About this task — Using the records below, output the stretch that opens with the line containing "color: #b91c1c ->" and closes with the line containing "color: #8b5cf6 ->", exactly and including both lines, with nothing more.

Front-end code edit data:
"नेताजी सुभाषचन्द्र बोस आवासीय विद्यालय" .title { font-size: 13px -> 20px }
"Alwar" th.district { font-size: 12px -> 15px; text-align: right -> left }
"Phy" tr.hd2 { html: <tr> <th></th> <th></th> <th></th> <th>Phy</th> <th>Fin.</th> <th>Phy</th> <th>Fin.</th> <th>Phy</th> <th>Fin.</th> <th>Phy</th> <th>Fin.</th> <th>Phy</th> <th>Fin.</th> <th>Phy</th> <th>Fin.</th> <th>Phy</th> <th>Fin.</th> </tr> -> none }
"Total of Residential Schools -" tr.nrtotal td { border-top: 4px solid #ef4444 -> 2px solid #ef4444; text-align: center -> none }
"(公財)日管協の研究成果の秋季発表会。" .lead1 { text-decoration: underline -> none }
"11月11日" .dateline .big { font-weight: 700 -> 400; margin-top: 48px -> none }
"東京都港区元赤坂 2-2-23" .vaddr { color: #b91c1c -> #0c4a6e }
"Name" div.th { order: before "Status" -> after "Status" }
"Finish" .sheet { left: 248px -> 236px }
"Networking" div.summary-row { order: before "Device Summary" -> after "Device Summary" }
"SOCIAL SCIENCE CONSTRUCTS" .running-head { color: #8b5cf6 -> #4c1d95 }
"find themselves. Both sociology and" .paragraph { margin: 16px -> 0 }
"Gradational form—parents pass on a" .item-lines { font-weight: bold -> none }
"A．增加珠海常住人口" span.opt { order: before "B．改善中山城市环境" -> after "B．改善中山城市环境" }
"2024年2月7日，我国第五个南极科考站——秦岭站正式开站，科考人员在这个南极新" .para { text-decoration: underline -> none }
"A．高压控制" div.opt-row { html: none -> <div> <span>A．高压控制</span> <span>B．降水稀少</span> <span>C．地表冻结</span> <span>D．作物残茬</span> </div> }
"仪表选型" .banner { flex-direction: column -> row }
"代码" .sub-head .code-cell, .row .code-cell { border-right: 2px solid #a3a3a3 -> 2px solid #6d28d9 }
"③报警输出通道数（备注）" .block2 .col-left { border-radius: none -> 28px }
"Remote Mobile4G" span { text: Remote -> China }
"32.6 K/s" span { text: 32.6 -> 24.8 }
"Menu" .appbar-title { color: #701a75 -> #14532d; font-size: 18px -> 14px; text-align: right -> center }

Exercise solution —
"東京都港区元赤坂 2-2-23" .vaddr { color: #b91c1c -> #0c4a6e }
"Name" div.th { order: before "Status" -> after "Status" }
"Finish" .sheet { left: 248px -> 236px }
"Networking" div.summary-row { order: before "Device Summary" -> after "Device Summary" }
"SOCIAL SCIENCE CONSTRUCTS" .running-head { color: #8b5cf6 -> #4c1d95 }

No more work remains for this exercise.